I’m on a Second Generation listserv and recently we’ve all been discussing our middle-aged health issues, and after I described what happened to me, one member told me that this same test was being recommended for her 89-year old father.  Hopefully my story will spare him pain, or at least inform him that he can make the pain stop.  I’m not remotely happy to have had this ordeal, but it gave me a strange gift: brief, visceral understanding of what my mother experienced during the war, being trapped and victimized.  It made me marvel at her courage to go on, to rebuild her life, even while it fills me with sorrow to know that her story can never be fully told.

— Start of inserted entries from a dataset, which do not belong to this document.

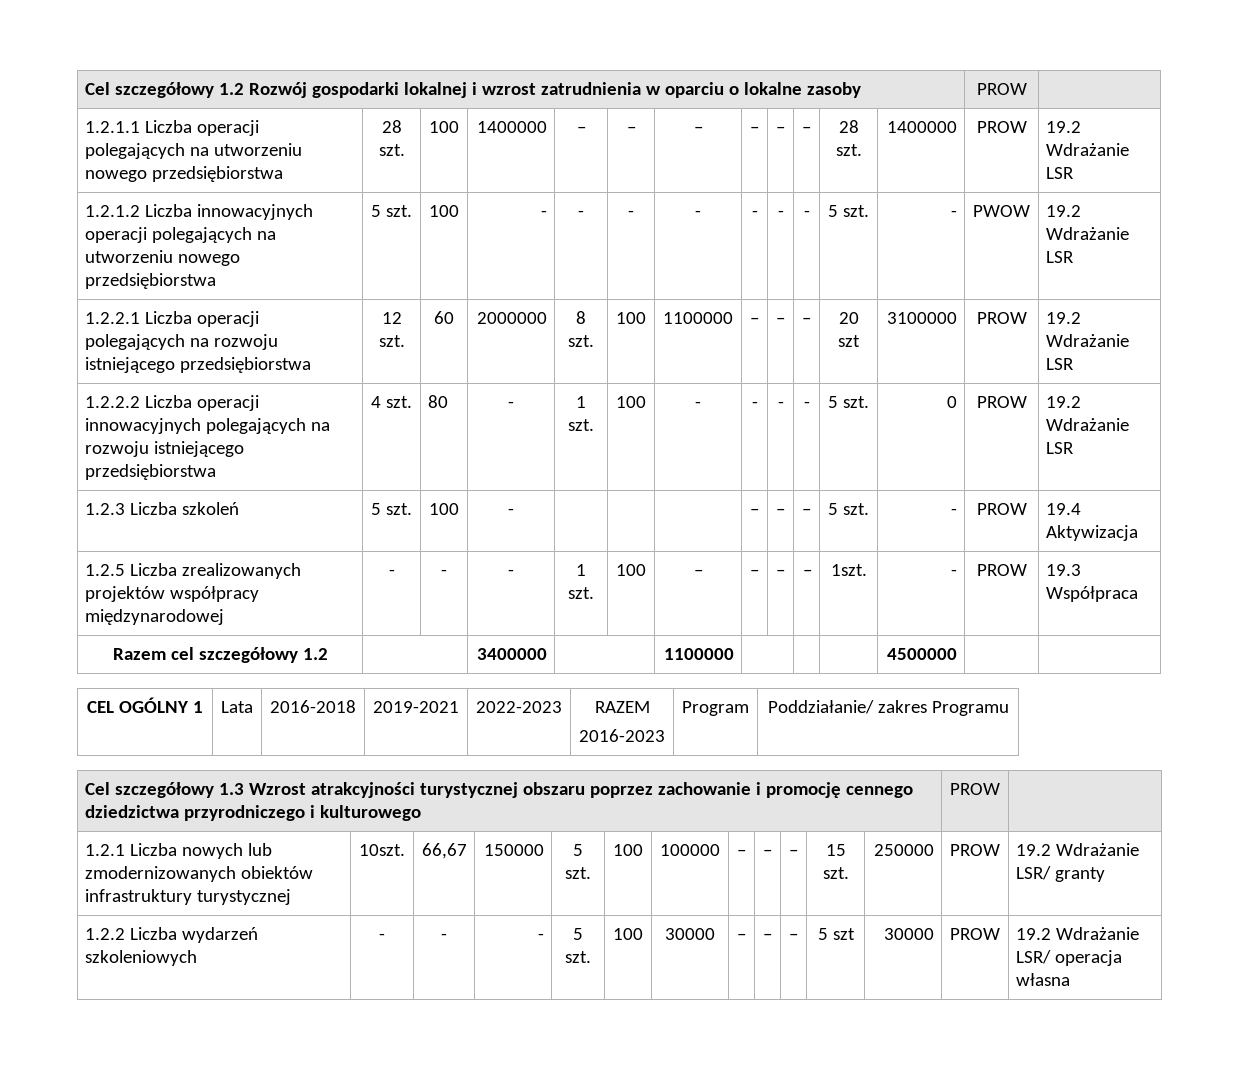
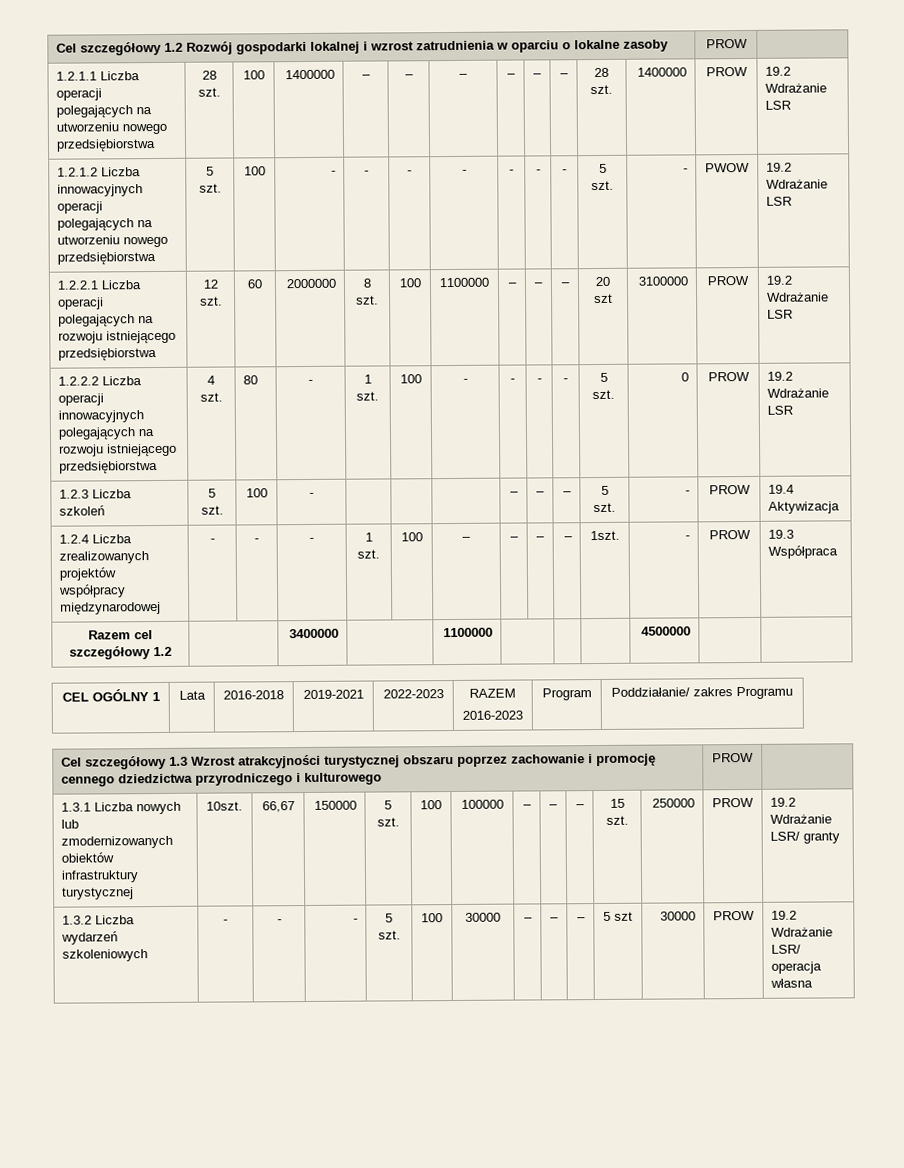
- 1.2.5 Liczba zrealizowanych projektów współpracy międzynarodowej | - | - | - | 1 szt. | 100 | – | – | – | – | 1szt. | - | PROW | 19.3 Współpraca
+ 1.2.4 Liczba zrealizowanych projektów współpracy międzynarodowej | - | - | - | 1 szt. | 100 | – | – | – | – | 1szt. | - | PROW | 19.3 Współpraca
- 1.2.1 Liczba nowych lub zmodernizowanych obiektów infrastruktury turystycznej | 10szt. | 66,67 | 150000 | 5 szt. | 100 | 100000 | – | – | – | 15 szt. | 250000 | PROW | 19.2 Wdrażanie LSR/ granty
+ 1.3.1 Liczba nowych lub zmodernizowanych obiektów infrastruktury turystycznej | 10szt. | 66,67 | 150000 | 5 szt. | 100 | 100000 | – | – | – | 15 szt. | 250000 | PROW | 19.2 Wdrażanie LSR/ granty
- 1.2.2 Liczba wydarzeń szkoleniowych | - | - | - | 5 szt. | 100 | 30000 | – | – | – | 5 szt | 30000 | PROW | 19.2 Wdrażanie LSR/ operacja własna
+ 1.3.2 Liczba wydarzeń szkoleniowych | - | - | - | 5 szt. | 100 | 30000 | – | – | – | 5 szt | 30000 | PROW | 19.2 Wdrażanie LSR/ operacja własna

Lev Raphael, a prize-winning pioneer in American-Jewish literature, has been publishing fiction and nonfiction about the Second Generation since 1978. The author of nineteen books which have been translated into almost a dozen languages, he has spoken about his work in hundreds of venues on three continents. His fiction and creative non-fiction are widely taught at American colleges and universities. A former public radio book show host, academic, and columnist, he can be found on the web at http://www.levraphael.com.

You can check out his latest book, the memoir, My Germany: A Jewish Writer Returns to the World His Parents Escaped, at http://www.levraphael.com/mygermany.html.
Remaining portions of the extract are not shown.